= Norman J. Rees =

Italian-American oil engineer (c. 1906–1976)

Norman John Rees, (c. 1906 – February 29, 1976) was an Italian-American oil engineer who was an agent for
Soviet intelligence, then became a double agent for the FBI. Rees committed suicide when a newspaper revealed his spying activities.

==Early life and career==
Rees was born Nuncio Ruisi in Sicily c. 1906. He worked as an engineer for the M.W. Kellogg Company and then the Socony Mobil Oil Company where he specialized in metallurgy, piping and pressurized tanks for oil.

== Patents ==
In 1956, Rees received credit for the co-patent of the gas lift.

==Spying==
According to Rees, he became a "communist sympathizer" during World War II and began supplying oil industry trade secrets to the USSR in 1942. In 1950, he gave the Soviets a newly developed design for a catalytic cracking converter for which he earned a Soviet medal. In addition, he said he supplied Soviet agents with designs for a petroleum plant, natural gas processes and pressurized holding tanks. A newspaper report said he earned $30,000 over the years for providing information.
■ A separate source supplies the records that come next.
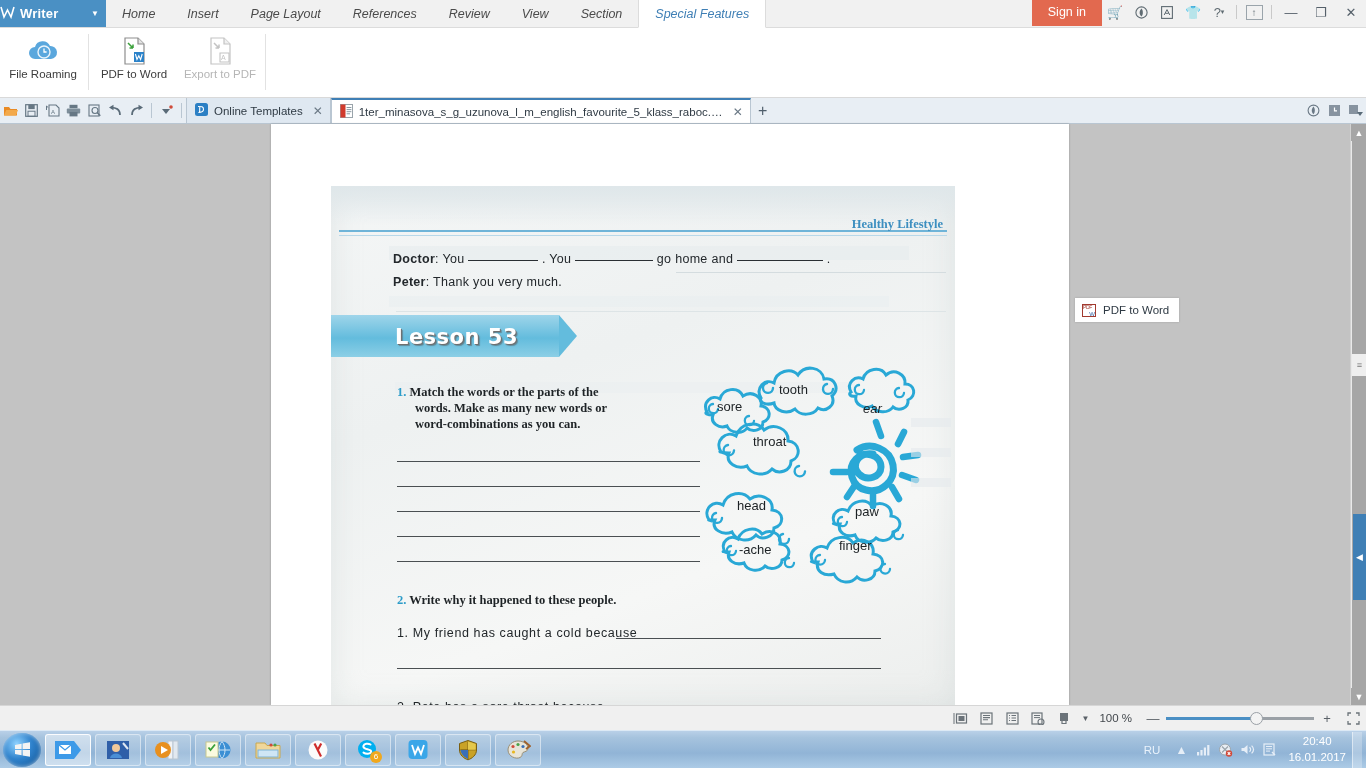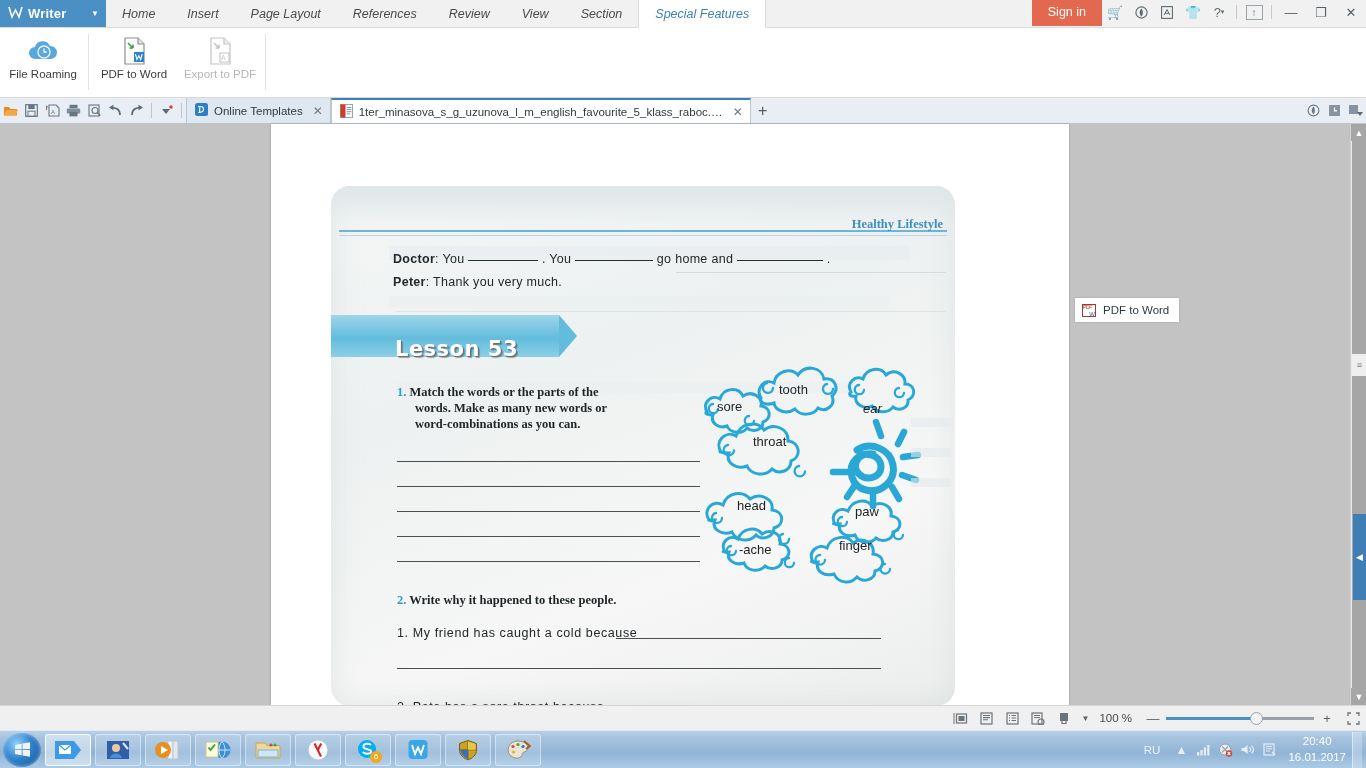--- a/index.html
+++ b/index.html
@@ -13,21 +13,21 @@
 
   
   .titlebar {
     position: absolute; top: 0; left: 0; width: 1366px; height: 28px;
     background: #f1f1f1;
     border-bottom: 1px solid #dcdcdc;
     display: flex; align-items: stretch;
   }
   .brand {
     width: 84px; background: #4a90c4; color: #fff;
-    display: flex; align-items: center; gap: 5px; padding-left: 8px;
+    display: flex; align-items: center; gap: 5px; 
     font-size: 13px; font-weight: bold; letter-spacing: .2px;
   }
   .brand .wglyph {
     font-size: 14px; font-weight: bold; line-height: 1;
   }
   .brand-caret { width: 22px; background: #4a90c4; color: #fff;
     display:flex; align-items:center; justify-content:center; font-size: 8px; }
   .menus { display: flex; align-items: stretch; font-style: italic; }
   .menu-item {
     display: flex; align-items: center; padding: 0 16px;
@@ -99,21 +99,20 @@
   .page {
     position: absolute; left: 271px; top: 0px; width: 798px; height: 581px;
     background: #ffffff; box-shadow: 0 0 2px rgba(0,0,0,.25);
   }
   
   .scan {
     position: absolute; left: 60px; top: 62px; width: 624px; height: 520px;
     background: linear-gradient(160deg,#f4f6f6 0%, #eef1f1 35%, #f6f7f6 70%, #eceeed 100%);
     overflow: hidden;
     box-shadow: inset 0 0 30px rgba(190,200,200,.35);
-    border-radius: 19px;
   }
   .scan::before {
     content:""; position:absolute; left:0; top:0; width:100%; height:40px;
     background: linear-gradient(180deg,#dfe7ea 0%, rgba(244,246,246,0) 100%);
   }
   .rule-blue {
     position: absolute; left: 8px; top: 44px; width: 608px; height: 2px;
     background: #6fb4d8;
   }
   .rule-blue2 {
@@ -139,21 +138,20 @@
     content:""; position:absolute; right:-18px; top:0; width:0; height:0;
     border-top: 21px solid transparent; border-bottom: 21px solid transparent;
     border-left: 18px solid #63bcdd;
   }
   .lessontext {
     position: absolute; left: 64px; top: 139px;
     font-size: 21px; font-weight: bold; color: #ffffff;
     font-family: "DejaVu Sans", sans-serif;
     text-shadow: 1px 1px 0 #6f6f6f, 2px 2px 1px rgba(80,80,80,.5);
     letter-spacing: .5px;
-    margin-top: 12px;
   }
 
   .ex { position: absolute; font-family: Liberation Serif, serif;
     font-weight: bold; font-size: 12.5px; color: #1e2326; line-height: 1.28; }
   .exnum { color: #2d9cc9; font-weight: bold; }
   .wline { position: absolute; height: 1px; background: #4a4f52; }
   .qtext { position: absolute; font-size: 12.5px; color: #22272a;
      letter-spacing: .6px; font-family: "Liberation Sans", sans-serif; }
After the FBI approached him about his activities, Rees worked as a double agent for the FBI from 1971 to 1975.

==Exposure and death==
In 1976, during a three-month-long investigation, the Dallas Times Herald newspaper twice flew Rees to Dallas for interviews. After the investigative journalist Kenneth P. Johnson told Rees that the newspaper planned to print a story that would expose his activity as a double agent, Rees asked Johnson not to run the story or else Rees would commit suicide. Ten hours after the story was published, Rees died from a self-inflicted gunshot wound. In the aftermath, newspapers debated whether the threat of suicide should supersede the right of the journalist to publish the story.